A educadora B (ed. B) está vinculada num jardim em Vila Nova de Gaia. Trabalha na rede pública há quatro anos embora tenha doze anos de serviço. O jardim de infância onde exerce as sua funções de educadora é uma construção de raiz de modelo camarário. Tem duas salas de actividade, uma sala de plástica que divide as respectivas salas, uma cozinha, um refeitório, despensa, casas de banho (sem água quente) e um recreio ao ar

livre sem qualquer tipo de aparelho lúdico. O jardim comporta cinquenta crianças, com idades compreendidas entre o três e os. cinco anos, e conta, para além das duas educadoras, com uma auxiliar da acção educativa e uma cozinheira que está a cargo de uma empresa.

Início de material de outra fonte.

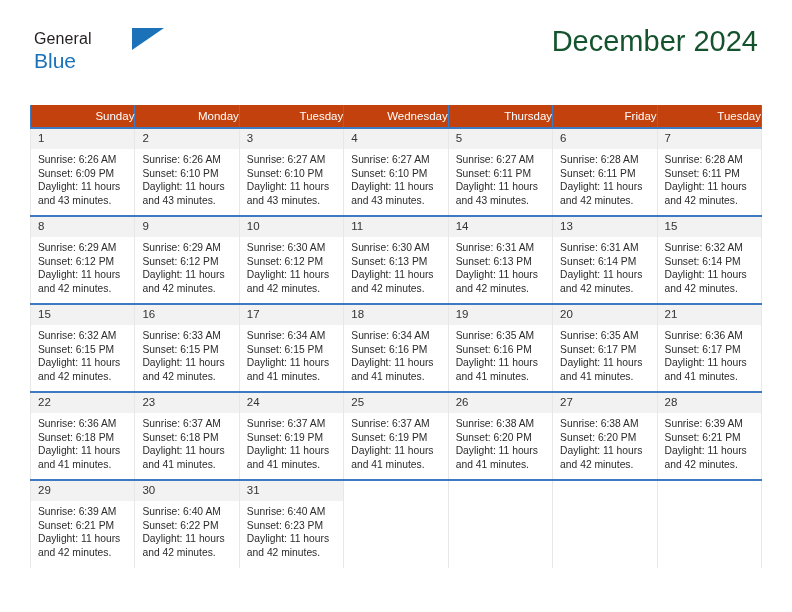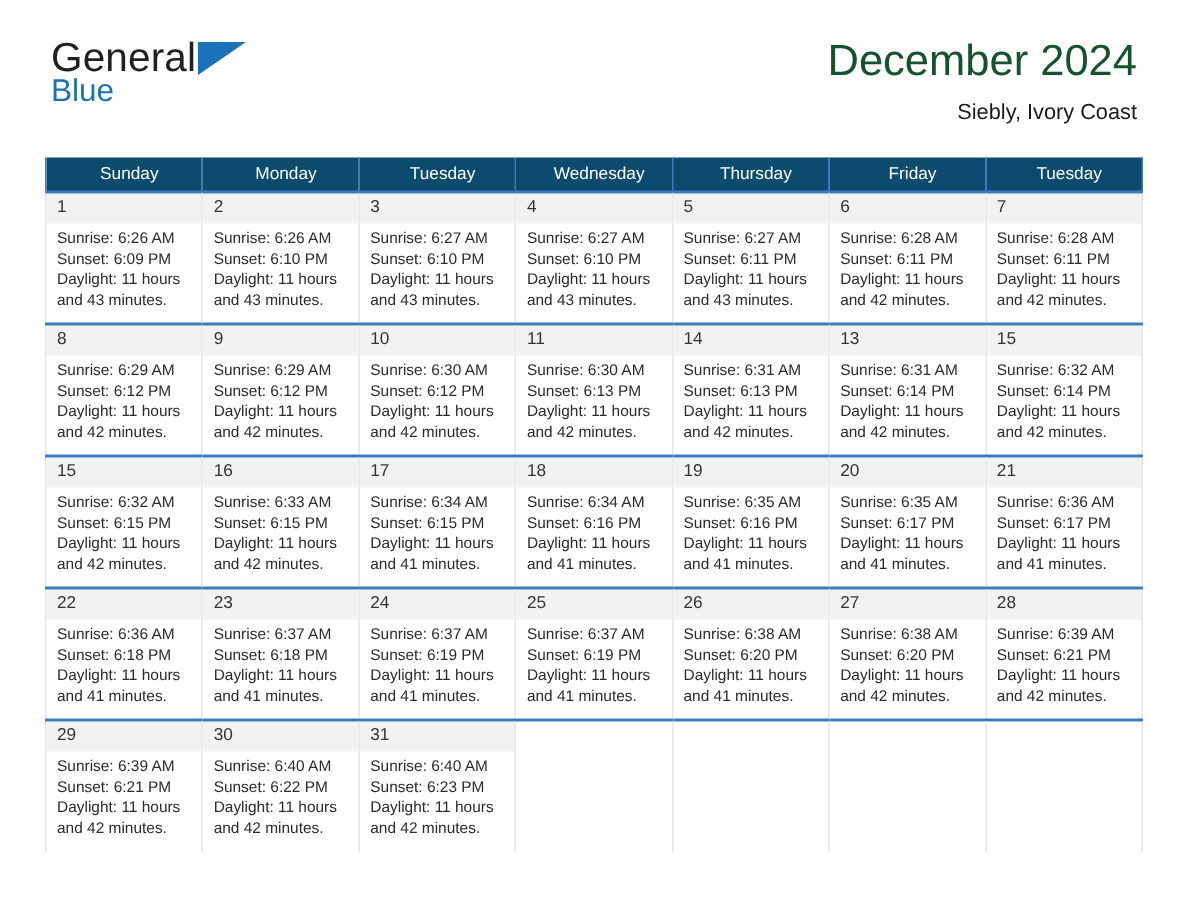"General" .logo-general { font-size: 27px -> 16px }
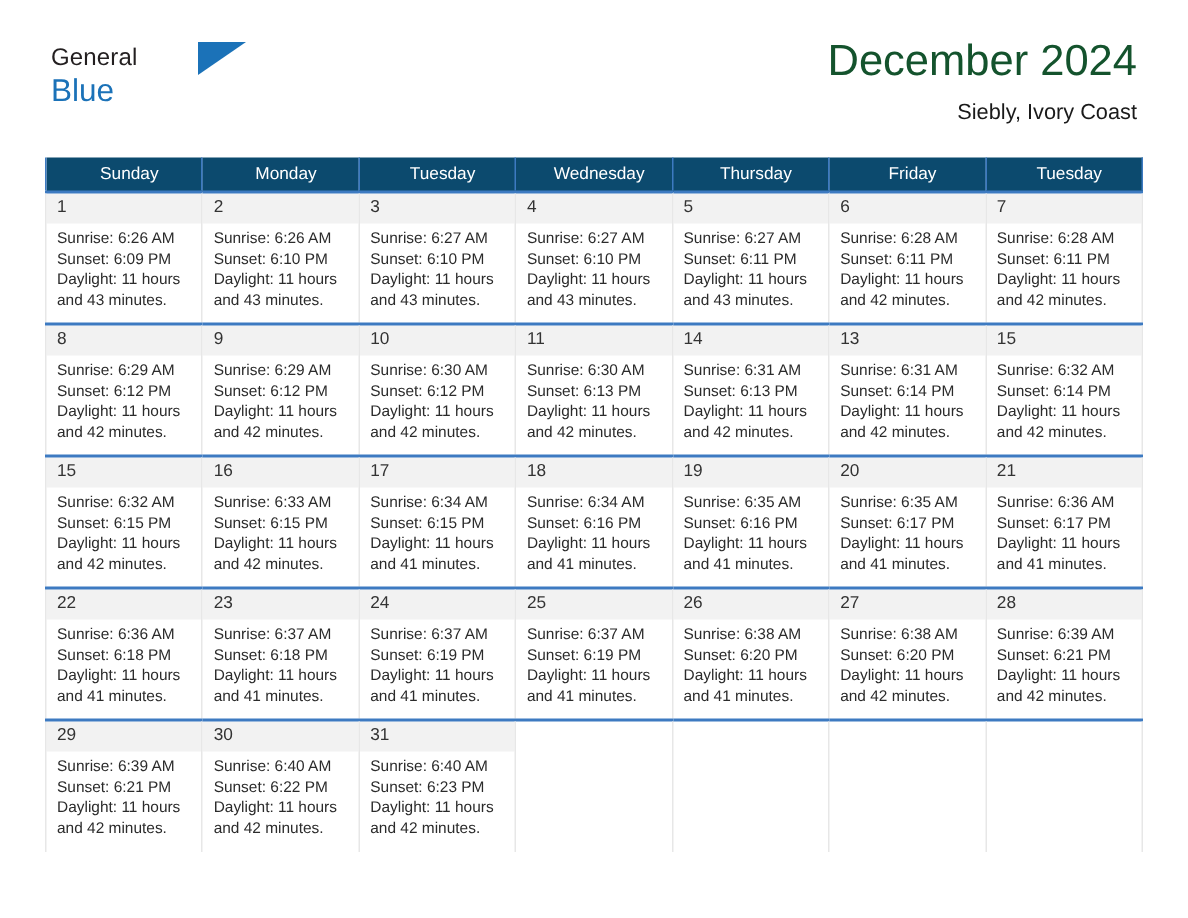"Siebly, Ivory Coast" div.cal-sub { html: <div>Siebly, Ivory Coast</div> -> none }
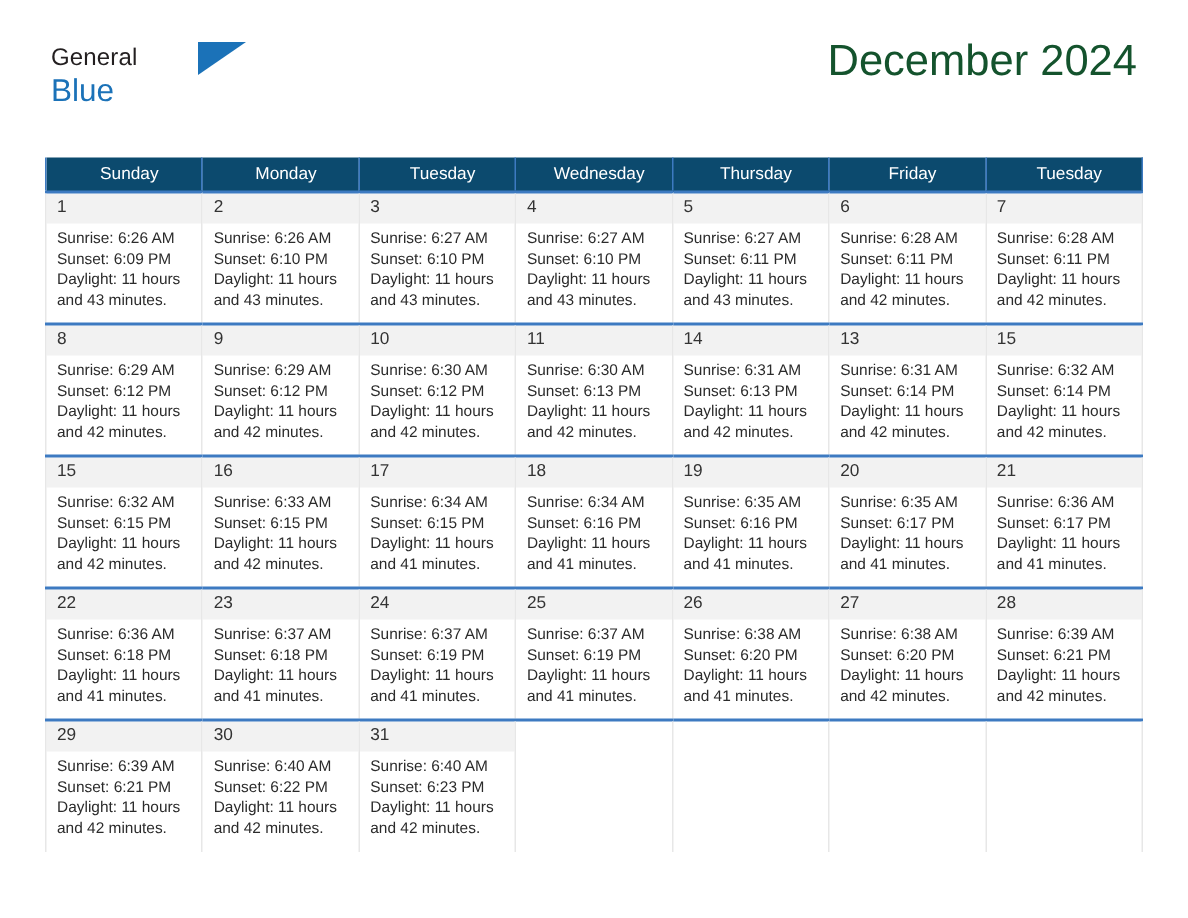"Sunday" .cal th { background: #0c4a6e -> #c2410c; text-align: center -> right }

A educadora C (ed. C) está efectiva num jardim de infância em Gaia, tem vinte e três anos de serviço e trabalha na rede pública há mais de quinze anos. O jardim de infância onde exerce a sua função situa-se numa zona semi- urbana e é um pequeno edifício adaptado, que se reduz a duas salas, um corredor pequeno e estreito no qual se encontra uma reduzida casa banho. A saída (e único acesso ao jardim) para o recreio, igualmente desprovido de aparelhos lúdicos, faz-se por umas escadas íngremes e estreitas. Este espaço comporta cinquenta crianças, na maioria de quatro e cinco anos por falta de vaga para os mais novos. Para além de duas educadoras tem a colaboração de uma auxiliar da acção educativa

A educadora D (ed. D) efectiva num jardim de infância de Gaia, tem vinte e seis anos de serviço e trabalha há sete na rede pública de jardins de infância Trabalha num jardim integrado numa escola do 1o ciclo do ensino

básico, constituído por duas salas destinadas à educação de infância, e respectivas casas de banho (sem água quente). Este espaço comporta cinquenta crianças de cinco anos por não haver vaga para os mais novos. Este jardim situa-se no centro de Gaia, partilha o espaço exterior com as crianças da escola, bem como o refeitório e seus serviços. Do seu quadro de pessoal fazem parte duas educadoras e uma auxiliar da acção educativa.

A educadora E (ed. E), tem quatro anos de serviço e exerce as suas funções numa instituição particular de solidariedade social (IPSS), sita na parte central de Gaia. Esta instituição constitui-se por três valências :creche, jardim de infância e ATL. O jardim é constituído por quatro salas e tem ao todo uma média de noventa crianças. Cada sala tem uma educadora uma auxiliar da acção educativa havendo uma auxiliar de limpeza para as quatro salas e respectivas casa de banho (com água quente). Fazem parte das instalações um polivalente com capacidade para quatrocentas pessoas. Tem

um recreio ao ar livre com aparelhos lúdicos e um outro espaço acimentado à volta de um lago muito bonito. As crianças estão divididas em grupos segundo a idade. A educadora E trabalha com as crianças de três anos.